__Work request__: Your output should consist solely of the lines from the one holding "top: 16px ->" to the end of the records below, inclusive, reproduced exactly and free of pictures.

[Start of section]

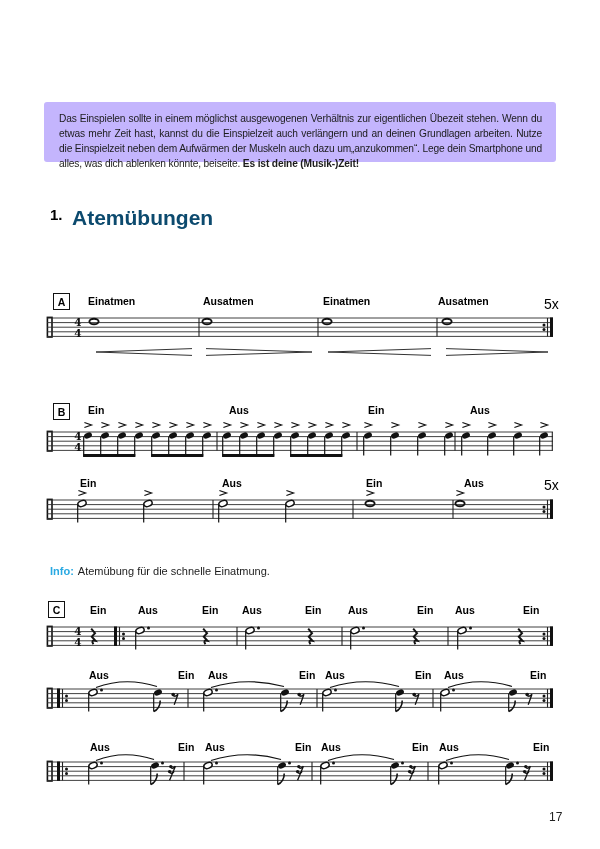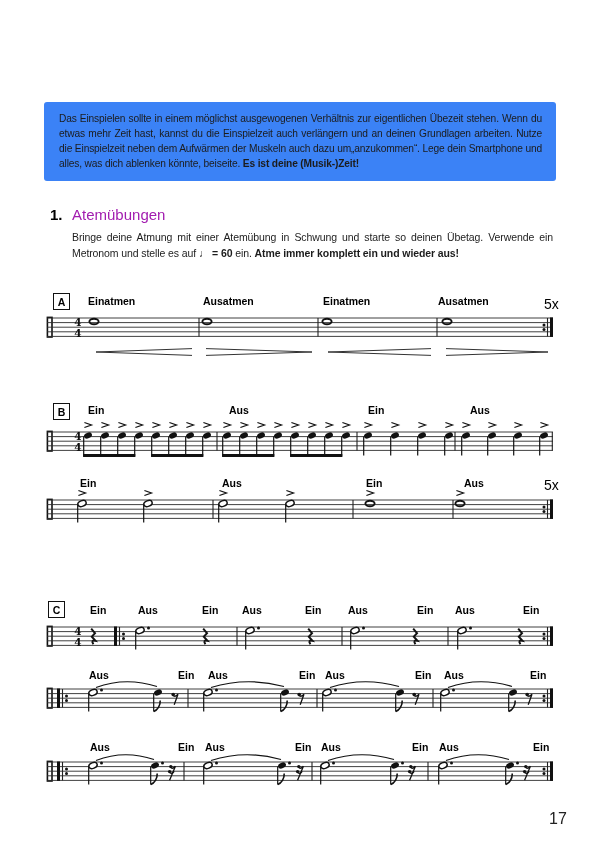"Das Einspielen sollte in einem" .introbox { background: #3b82f6 -> #c4b5fd; height: 79px -> 60px }
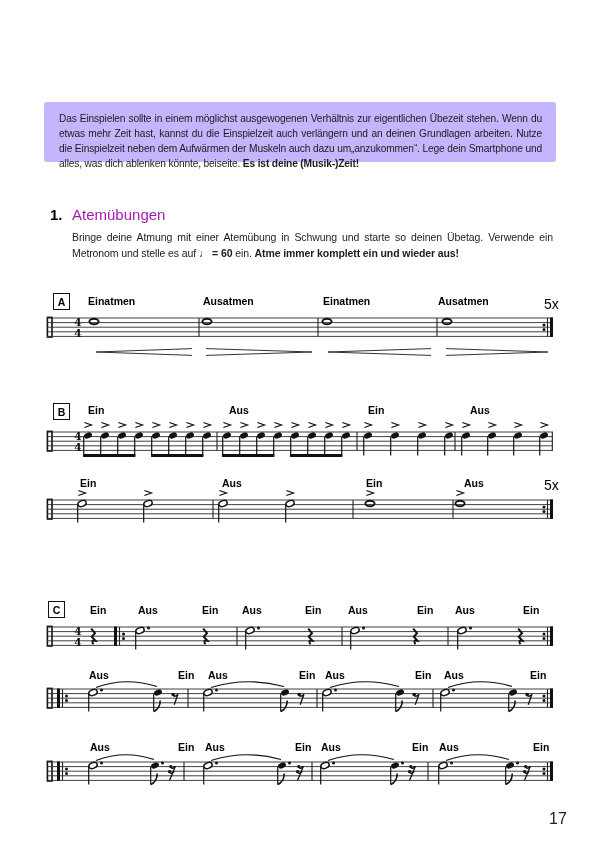"Atemübungen" .sectitle { color: #a21caf -> #0c4a6e; font-size: 15px -> 21px; font-weight: normal -> bold }
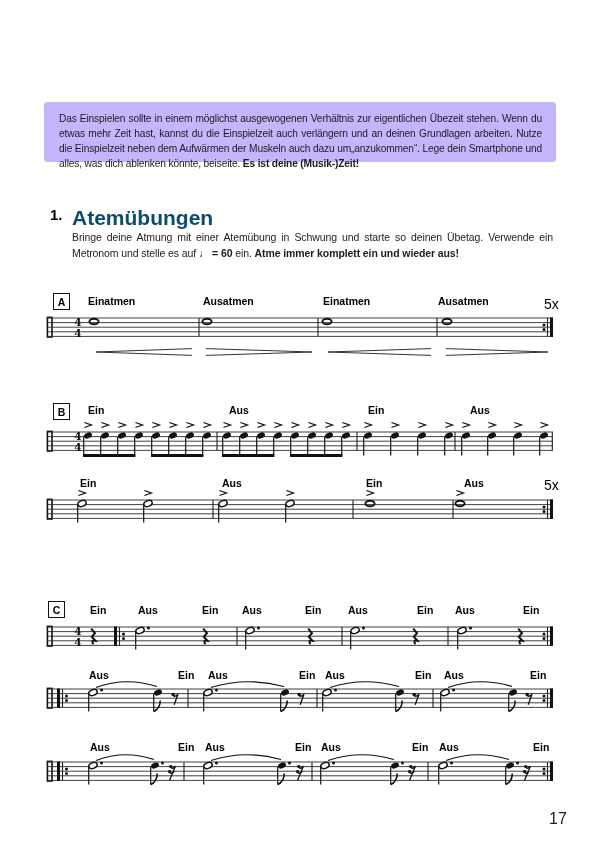"Bringe deine Atmung mit einer" p.secbody { html: <p><span>Bringe deine Atmung mit einer Atemübung in Schwung und starte so deinen Übetag. Verwende ein Metronom und stelle es auf </span><b>♩ = 60</b><span> ein. </span><b>Atme immer komplett ein und wieder aus!</b></p> -> none }
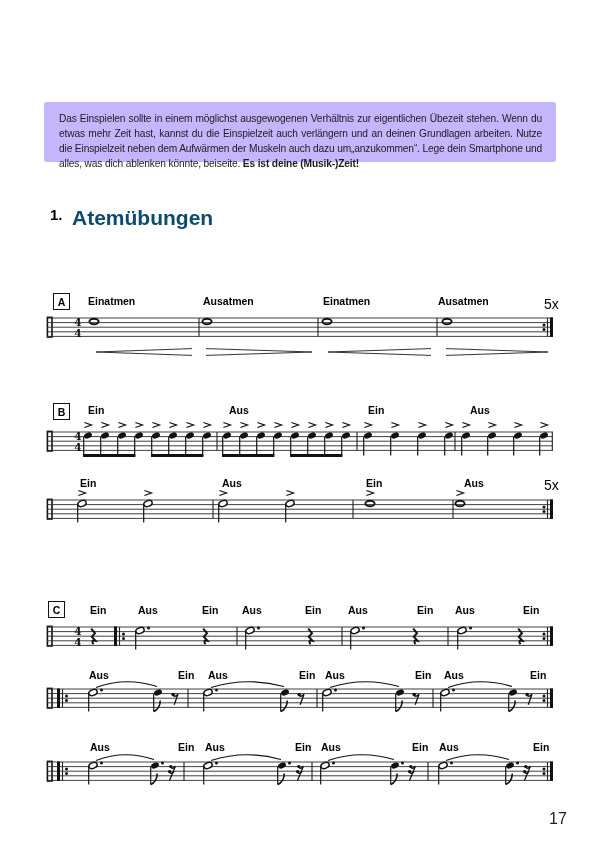"Info: Atemübung für die schnelle" div.infoline { html: none -> <div><b>Info:</b><span>Atemübung für die schnelle Einatmung.</span></div> }
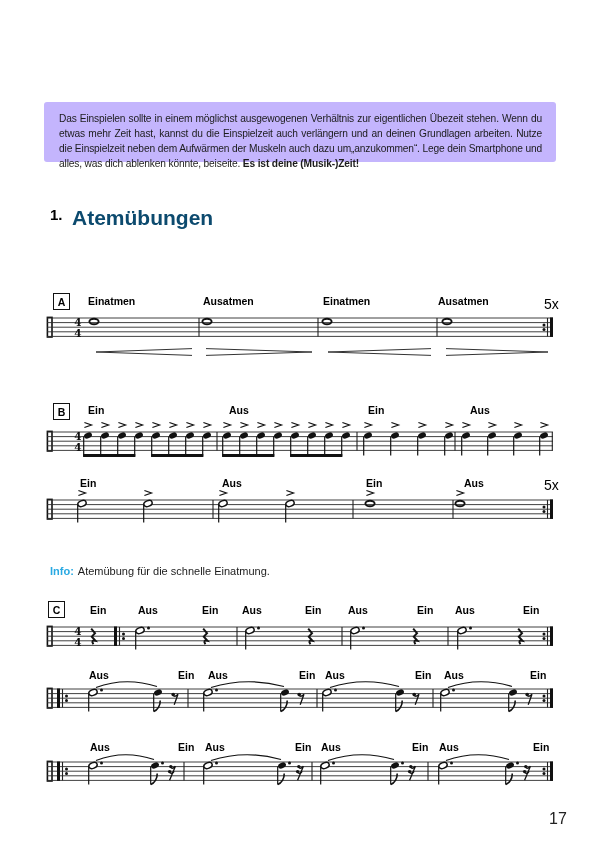"17" .pagenum { font-size: 16px -> 12px }
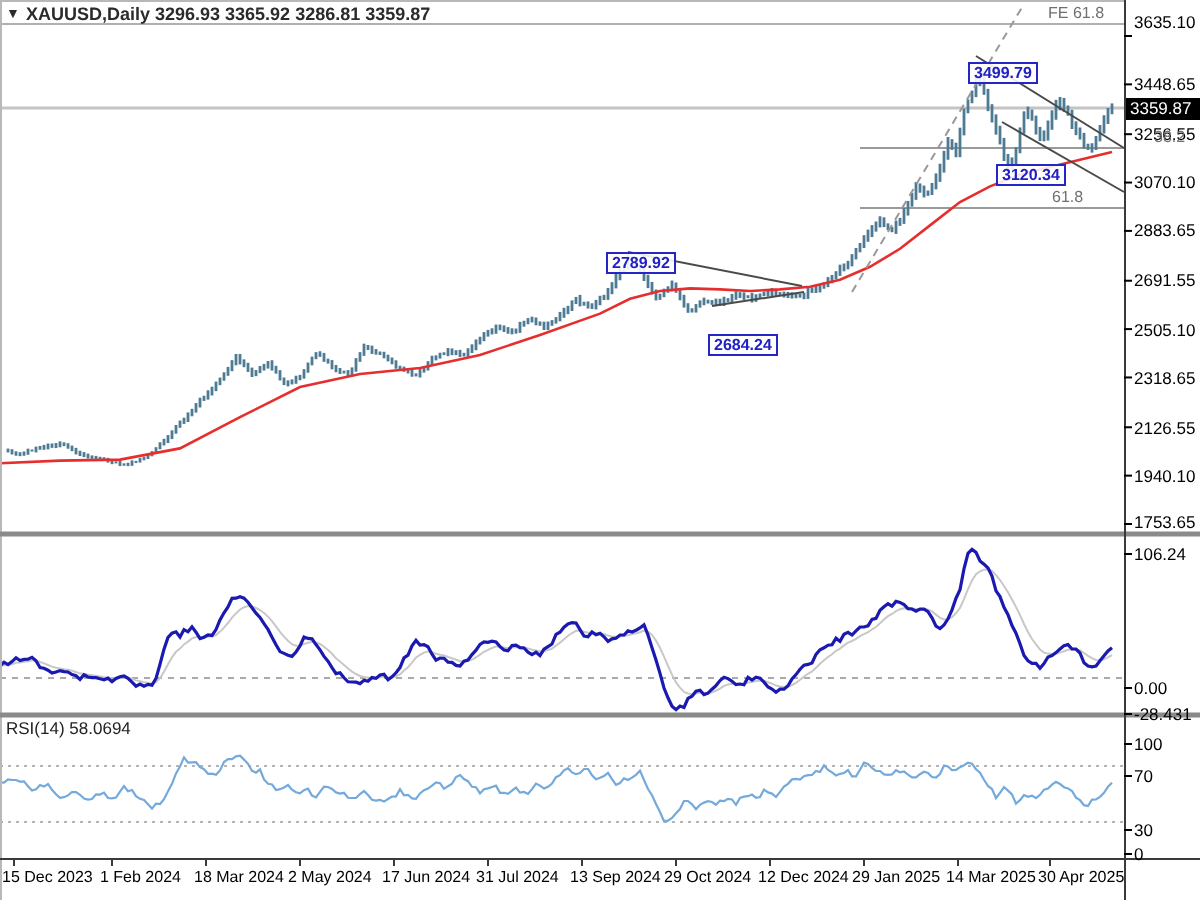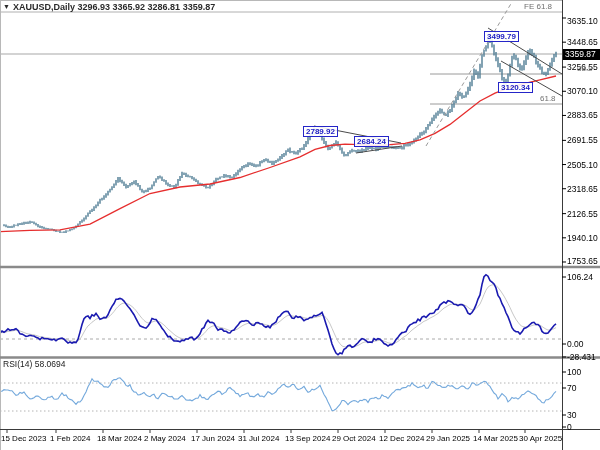"3635.10" div.lbl { top: 16px -> 6px }
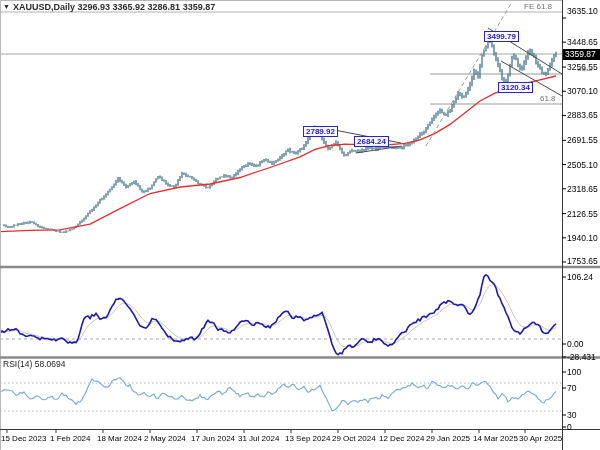"61.8" div.lbl { left: 540px -> 526px }
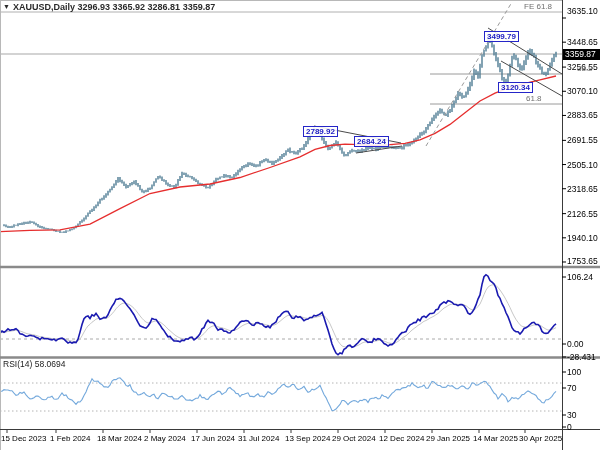"2684.24" div.anno { top: 136px -> 167px }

[End of section]

__Result__:
"3635.10" div.lbl { top: 16px -> 6px }
"61.8" div.lbl { left: 540px -> 526px }
"2684.24" div.anno { top: 136px -> 167px }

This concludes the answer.